La muerte de Diomedes Díaz me sirve para dos propósitos vinculados estrechamente. El primero, hacer constar mi admiración por el artista; el segundo, procurar una reflexión sobre el buenismo.
Diomedes Díaz es un artista excepcional reconocido así por aquellos a quienes les corresponde decir eso: la crítica, los colegas y el público. Como simple melómano –lego en los asuntos del vallenato– me limito a rendirle un tributo y a decir que El cacique de La Junta es el primer responsable de que un aire folklórico regional se convirtiera en la auténtica música nacional. Colombia nunca tuvo una música propia asimilada en todas las regiones y por todos los sectores sociales hasta que Diomedes y otros impusieron el vallenato.
Mi reflexión sobre el buenismo tiene que ver con las opiniones de aquellos que, queriendo condenar la vida de Diomedes, enuncian un juicio negativo sobre su valor artístico.
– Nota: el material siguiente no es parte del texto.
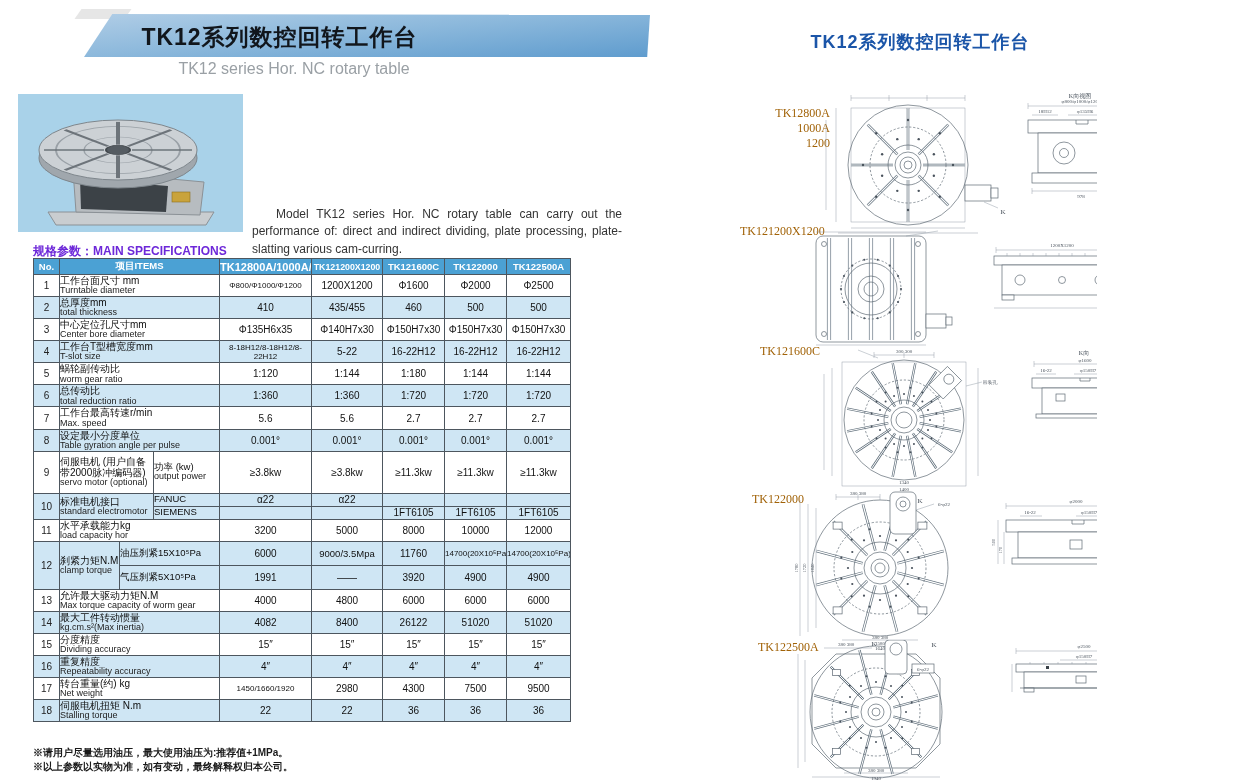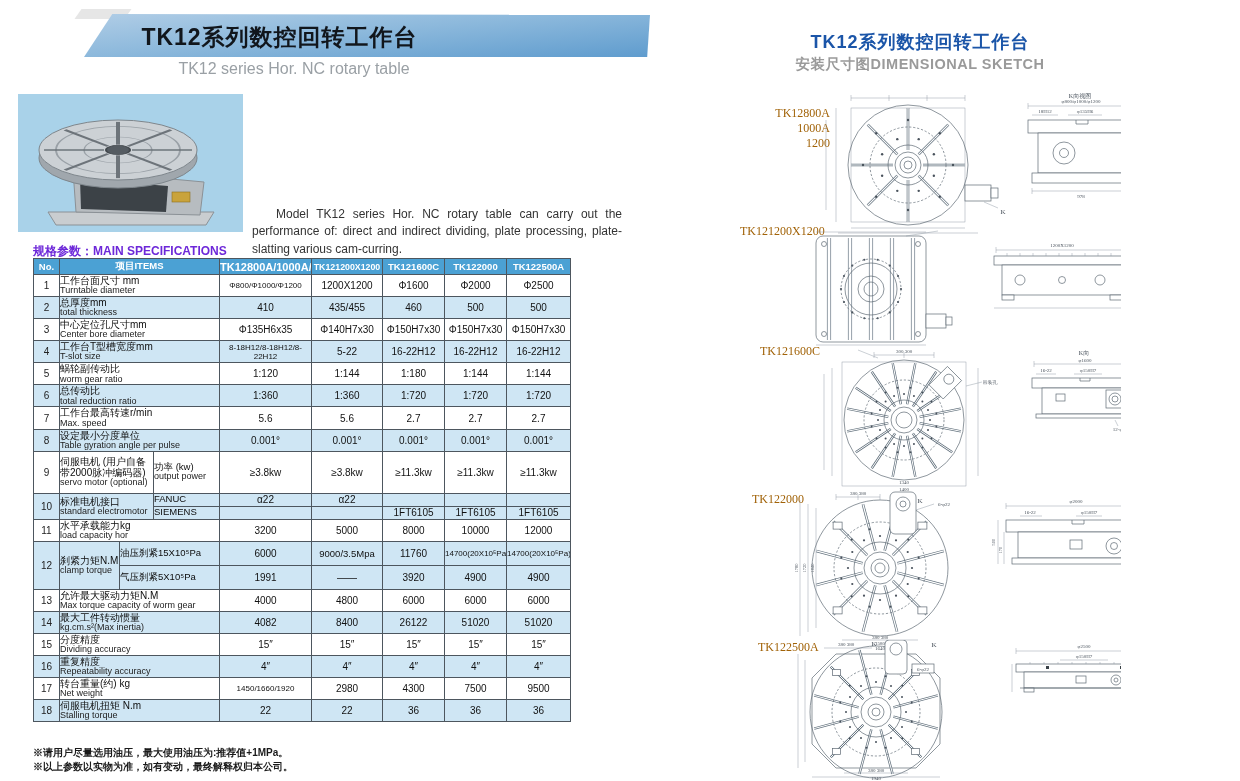"TK12系列数控回转工作台" .page { padding-left: 24px -> none }
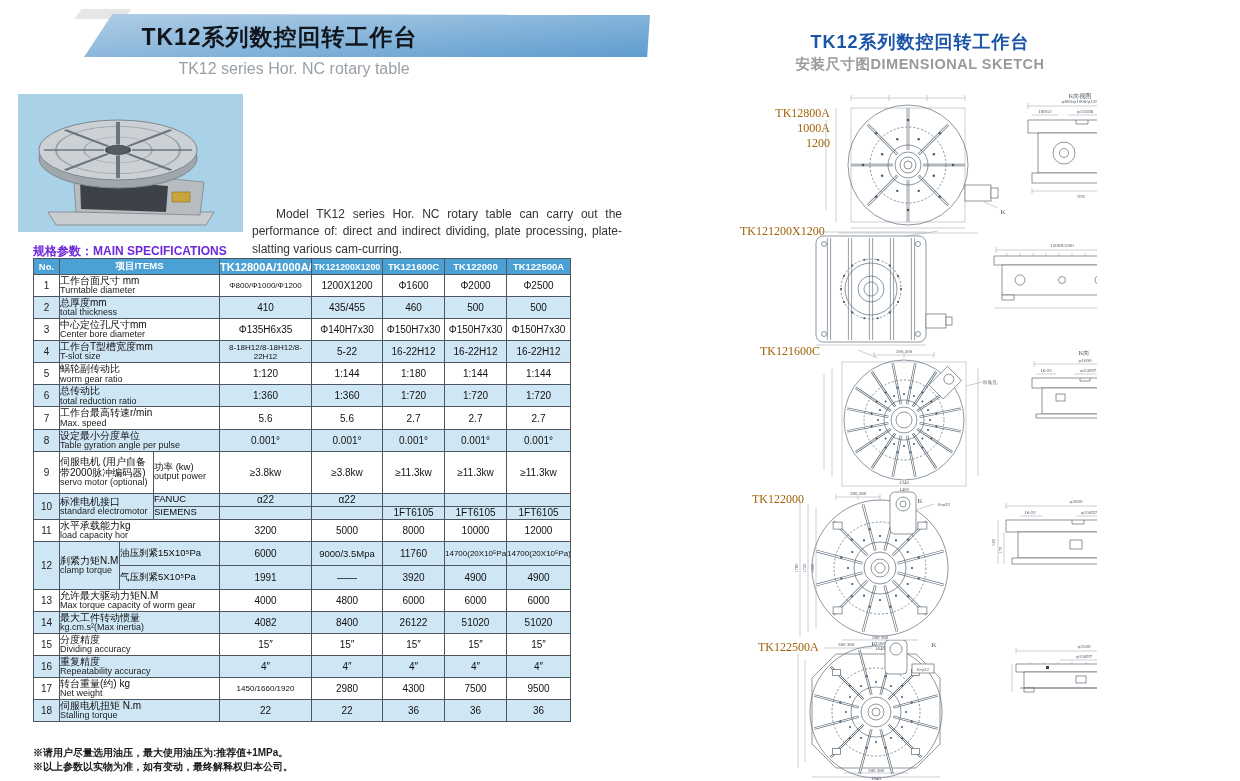"安装尺寸图DIMENSIONAL SKETCH" div.rsub { html: <div>安装尺寸图DIMENSIONAL SKETCH</div> -> none }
El locutor de Blu Radio Felipe Zuleta les dio voz a los buenistas condenando al guajiro cuando su cuerpo todavía estaba tibio. Llamo buenismo al enfoque que pretende integrar indisolublemente las facetas de la vida de una persona –en especial, la íntima y la profesional– y el subsecuente afán por pronunciar condenas públicas.
Me hizo recordar un comentario de Laureano Gómez sobre Porfirio Barba Jacob. La conclusión de Gómez después de revisar la obra del poeta fue que, aunque su calidad no era desdeñable, no era meritoria por tratarse de la creación de un homosexual. Laureano fue taxativo y pretendía salvarnos aseverando que nuestro vate mayor “es indigno de figurar entre las lecturas de personas normales y decentes” (Darío Jaramillo Agudelo, 1983). Los buenistas de hoy pueden decir que las personas normales y decentes no deben gozar de la música del intérprete de Sin medir distancias.
Hay dos errores fundamentales en el razonamiento de los buenistas. El primero fue ampliamente examinado por Isaiah Berlin durante el siglo pasado. Se trata de ignorar que los fines de la vida son múltiples y variados, y que muchos de esos fines son incompatibles entre sí. No somos ángeles –ya lo sabía san Agustín– y nuestras faltas van en una contabilidad distinta a la de nuestros méritos.
El segundo fue magníficamente explicado por Norberto Bobbio y constantemente apelado por los pedagogos (Adela Cortina, “Ser ético”, El Colombiano, 29.12.13.). Según este enfoque los fines que le dan sentido a una actividad determinada de la vida configuran los medios que se consideran idóneos para alcanzarlos. Evaluamos la obra de un artista por la manera como realiza un sentido de la estética y como logra plasmar su expresión según los medios de su ámbito.
La parábola de Barba Jacob se repite: Diomedes Díaz seguirá siendo escuchado y permanecerá en el imaginario popular durante mucho tiempo; sus jueces serán ignorados.